É importante perceber, em meio ao exemplo supracitado, a continuidade de um esquema de jogo. Até mesmo no ano de 2016, nada positivo ao Corinthians, o mesmo tentou tratar de manter seu estilo defensivo e raçudo de jogar: Cristóvão Borges, Oswaldo Oliveira… E em 2018 também, quando o time oficializou dois técnicos da nova geração, o que inicialmente parece romper com a maneira de jogar, mas ambos naturalmente mantiveram um DNA defensivo – Loss, por exemplo, já era da casa. Há, em curso, pelo menos desde 2010, um projeto de estabelecimento de um padrão-Corinthians de jogar, a maior carência do São Paulo nos últimos anos. Neste caso, a manutenção deste padrão se deve, creio eu, à realidade financeira do clube, que não consegue realizar contratações de peso. Assim, seja por conveniência ou por falta de opção, o time de Itaquera mantém jogadores da base, jogadores que estejam um tanto quanto escanteados em outros clubes grandes, ou jogadores que se destacaram em clubes de menor expressão. Peguemos alguns jogadores do Corinthians que atuaram no dia 21 de abril, quando o time derrotou o São Paulo e sagrou-se campeão do Paulista :
Cássio – foi pro Corinthians em 2012. Em 2010/11 fez apenas 3 jogos pelo PSV.
Manoel – emprestado pelo Cruzeiro.
Pedro Henrique – base.
Danilo Avelar – emprestado pelo Torino.
Ralf – em sua primeira passagem, saiu do Grêmio Barueri.
Gustagol – transferência do Criciúma em 2016.
Pedrinho – base.
Há, ainda, Jadson, que saiu do Tricolor em 2014 com um jogo.

Até mesmo o Santos já desenvolveu o seu: um time que utiliza sempre muitos jovens (os meninos da vila, quem não lembra?) em meio a um ou outro jogador mais experiente, com pontas velozes e dribladores. Em 2019, por sinal, apresenta o elenco com menor média de idades da Série A, com veteranos como Carlos Sanchez (34 anos), Victor Ferraz (31 anos) e Vanderlei (35 anos). Não é difícil recordar, também, daquele peixe com Ricardo Oliveira, Renato e o mesmo Vanderlei rodeados por joias oriundas das categorias de base. Mais uma vez, não necessariamente por conveniência, mas também por uma realidade financeira e, uma vez que jogadores da casa são mais baratos aos cofres do clube, usa-se eles.

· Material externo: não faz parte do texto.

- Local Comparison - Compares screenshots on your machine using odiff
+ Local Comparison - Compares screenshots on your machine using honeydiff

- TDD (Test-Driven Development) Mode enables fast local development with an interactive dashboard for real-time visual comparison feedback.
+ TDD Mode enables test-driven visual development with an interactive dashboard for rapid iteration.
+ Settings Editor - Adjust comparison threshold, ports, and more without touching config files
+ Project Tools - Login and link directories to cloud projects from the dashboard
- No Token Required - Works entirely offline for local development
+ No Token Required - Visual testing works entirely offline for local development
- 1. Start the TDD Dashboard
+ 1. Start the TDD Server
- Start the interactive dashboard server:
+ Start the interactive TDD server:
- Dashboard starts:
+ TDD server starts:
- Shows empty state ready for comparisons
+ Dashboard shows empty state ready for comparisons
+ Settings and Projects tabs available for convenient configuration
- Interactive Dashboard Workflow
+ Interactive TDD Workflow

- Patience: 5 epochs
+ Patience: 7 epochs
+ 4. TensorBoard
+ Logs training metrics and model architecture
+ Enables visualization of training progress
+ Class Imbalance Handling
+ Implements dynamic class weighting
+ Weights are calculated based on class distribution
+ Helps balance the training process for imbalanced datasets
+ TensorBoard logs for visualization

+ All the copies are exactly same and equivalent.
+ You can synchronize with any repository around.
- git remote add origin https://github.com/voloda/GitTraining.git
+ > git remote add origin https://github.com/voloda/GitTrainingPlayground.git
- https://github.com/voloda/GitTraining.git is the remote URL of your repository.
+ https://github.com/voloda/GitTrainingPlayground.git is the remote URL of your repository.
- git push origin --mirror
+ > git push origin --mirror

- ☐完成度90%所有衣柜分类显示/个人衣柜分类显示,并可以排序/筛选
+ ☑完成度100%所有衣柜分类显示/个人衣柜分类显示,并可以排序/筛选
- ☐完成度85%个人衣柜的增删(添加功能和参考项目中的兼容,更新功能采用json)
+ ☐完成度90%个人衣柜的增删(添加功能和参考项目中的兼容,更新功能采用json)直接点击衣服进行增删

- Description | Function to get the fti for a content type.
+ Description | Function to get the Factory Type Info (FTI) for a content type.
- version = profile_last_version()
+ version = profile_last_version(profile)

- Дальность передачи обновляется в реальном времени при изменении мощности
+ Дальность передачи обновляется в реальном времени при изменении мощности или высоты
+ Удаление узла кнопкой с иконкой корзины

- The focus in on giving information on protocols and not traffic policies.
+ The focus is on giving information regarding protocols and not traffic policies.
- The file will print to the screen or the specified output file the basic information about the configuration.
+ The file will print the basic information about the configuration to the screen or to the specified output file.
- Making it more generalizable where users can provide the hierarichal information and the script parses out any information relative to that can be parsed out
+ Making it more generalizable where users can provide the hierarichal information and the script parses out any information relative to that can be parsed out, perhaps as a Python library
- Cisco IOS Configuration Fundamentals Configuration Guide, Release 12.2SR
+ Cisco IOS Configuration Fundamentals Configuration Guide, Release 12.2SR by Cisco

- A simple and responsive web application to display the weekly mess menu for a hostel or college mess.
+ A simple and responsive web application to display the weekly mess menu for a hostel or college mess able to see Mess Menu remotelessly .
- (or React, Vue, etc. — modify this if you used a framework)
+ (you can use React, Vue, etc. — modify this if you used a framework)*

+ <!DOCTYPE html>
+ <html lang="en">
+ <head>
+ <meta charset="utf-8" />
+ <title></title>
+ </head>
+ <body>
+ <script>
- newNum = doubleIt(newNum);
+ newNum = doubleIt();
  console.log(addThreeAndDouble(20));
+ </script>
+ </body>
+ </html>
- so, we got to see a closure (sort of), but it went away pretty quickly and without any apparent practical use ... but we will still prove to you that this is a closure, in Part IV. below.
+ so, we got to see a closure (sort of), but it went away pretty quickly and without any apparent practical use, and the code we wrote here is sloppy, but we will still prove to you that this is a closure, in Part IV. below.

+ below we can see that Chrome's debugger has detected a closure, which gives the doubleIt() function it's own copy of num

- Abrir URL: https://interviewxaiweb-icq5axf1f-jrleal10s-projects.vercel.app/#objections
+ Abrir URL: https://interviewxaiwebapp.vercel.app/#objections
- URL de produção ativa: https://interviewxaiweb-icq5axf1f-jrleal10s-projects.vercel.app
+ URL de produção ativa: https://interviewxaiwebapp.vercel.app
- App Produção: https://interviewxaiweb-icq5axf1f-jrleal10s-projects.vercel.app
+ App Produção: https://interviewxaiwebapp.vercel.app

Concluindo, a instabilidade no comando técnico e principalmente no estilo de jogo provoca a situação que nos encontramos hoje. A diretoria precisa entender que não se contrata um bom técnico para que ele venha e desenvolva um padrão, mas a própria busca na contratação do profissional deve ser pautada e guiada por um que esteja em convergência com o padrão-São Paulo de jogar. Que se sente e se converse: seremos que tipo de time daqui em diante? E, desde então, de treinador a fisioterapeuta, todos os profissionais a serem contratados deverão ter uma mesma linha de trabalho que a definida.